銀山温泉
尾花沢から山のほうへ入り、銀山温泉のほうへ車を進める。
温泉街は自動車進入禁止になっているので、手前の駐車場に車を停める。
銀山温泉は、「大正ロマンの香り漂う」という枕詞がつけられて語られることが多いが、その枕詞どおりの大変趣深い温泉街だ。最近ではほとんど見られることのない高層の木造建築が川の両岸に建っている。
両岸に通る道は車両通行止めとなっているので、上を見ながらのんびりとそぞろ歩きできる。
実は銀山温泉に来る前は、旅館が10件にも満たないとのことで大した期待をしていなかったのだが、実際の光景を目の当たりにしてその景色のよさに、とても感嘆した次第だ。

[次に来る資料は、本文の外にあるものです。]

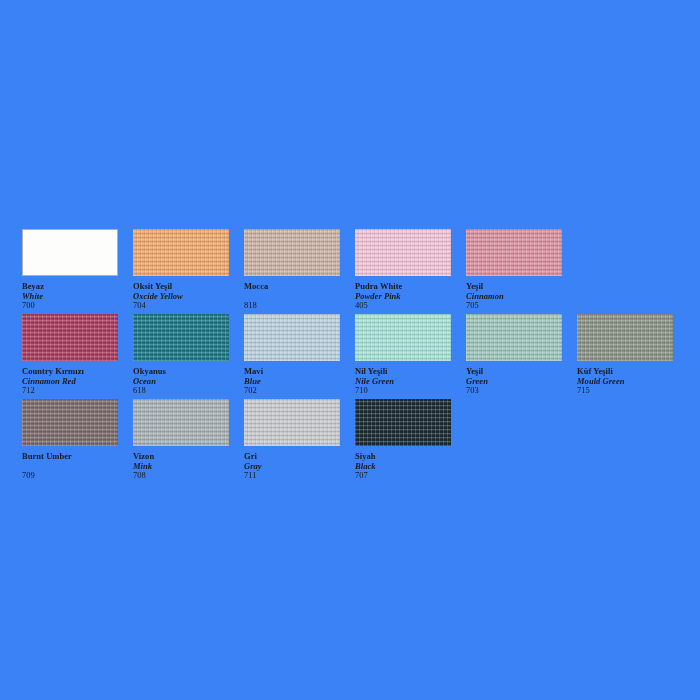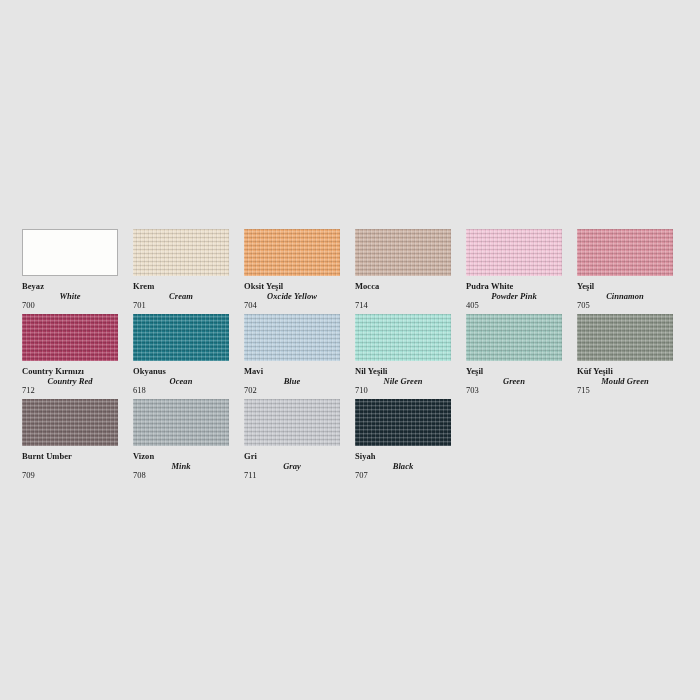"Beyaz" #palette-sheet { background: #e5e5e5 -> #3b82f6 }
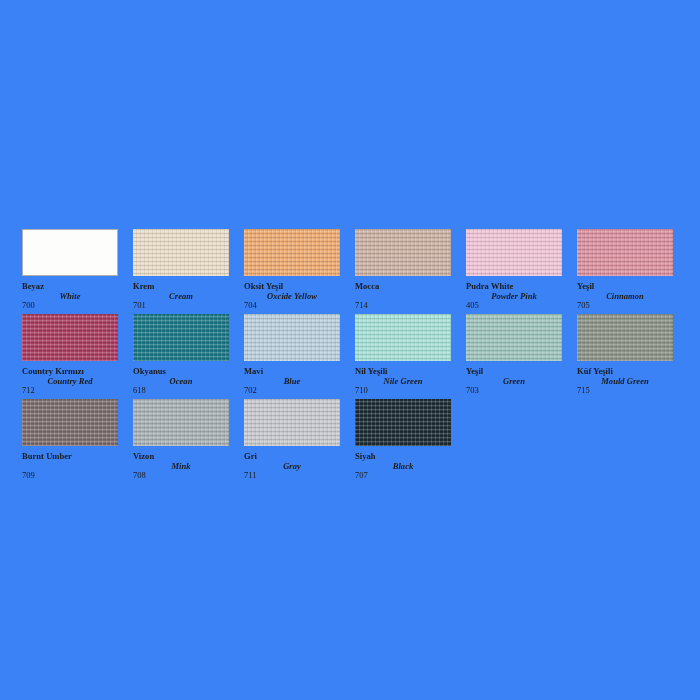"Krem" div.swatch-cell { html: <div> <div></div> <div> <div>Krem</div> <div>Cream</div> <div>701</div> </div> </div> -> none }
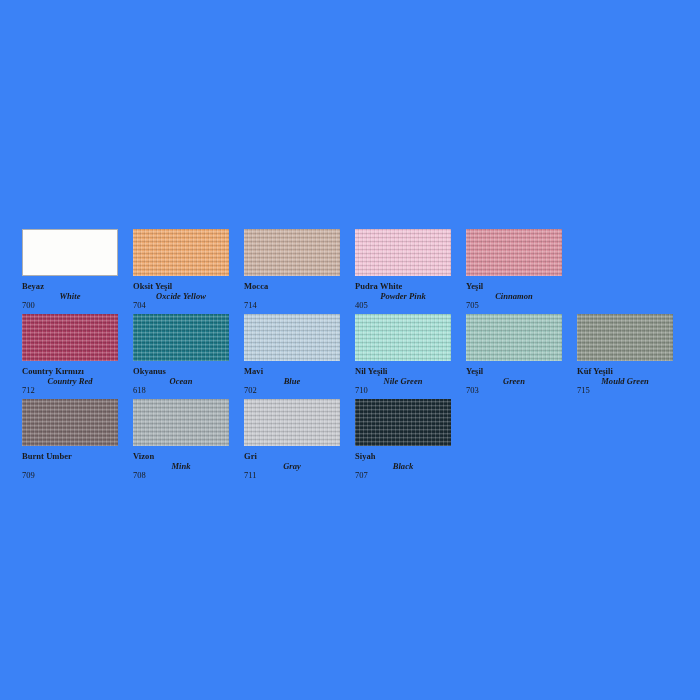"White" .label-en { text-align: center -> none }
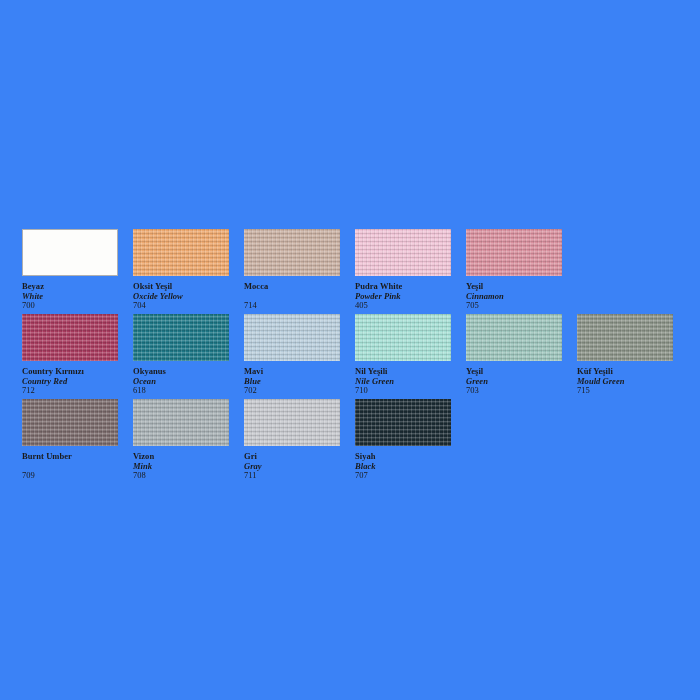"714" div.label-line { text: 714 -> 818 }
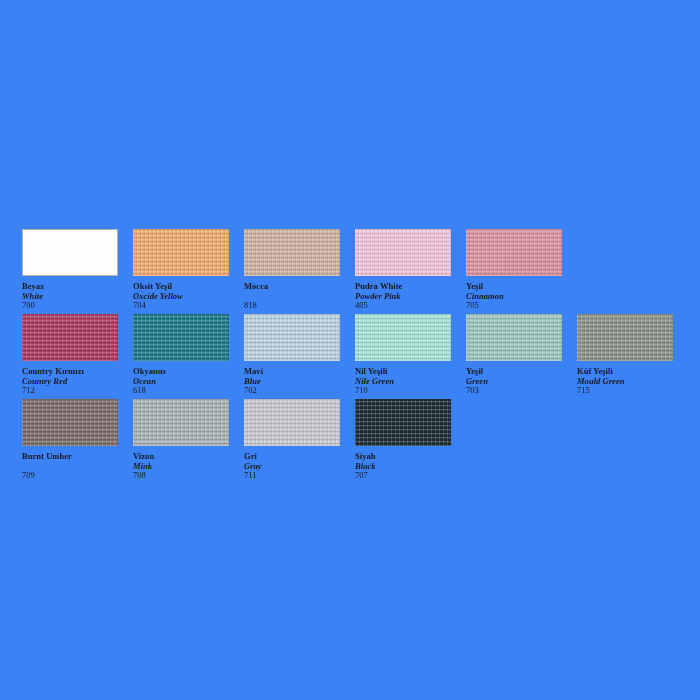"Country Red" div.label-line { text: Country -> Cinnamon }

歩いている途中で、共同浴場を発見したので、入ることにする。
銀山温泉・大湯
大湯は、その銀山温泉の中央に位置する共同浴場。古くからある湯のようで造りはいたってシンプル。昭和中期に建てられたと思われるコンクリート造りの建物だ。男女別の暖簾がかかっているドアを開けると、そこはいきなり脱衣所。夏なので虫がかなり入り込んでいる。

浴槽は3人ほどしか入れない小さなもので、少し青みがかったグレー色のお湯が張られている。その浴槽にお湯がこんこんと掛け流されているのだが、しばらく誰も入っていなかったためかとんでもなくお湯が熱い。入るとか入らないとかいったレベルではなくなっている。やむを得ず、ここは少々の水で埋めて入る。
湯の味は、本の少し塩味のする程度。においはたまご臭+石油臭だった。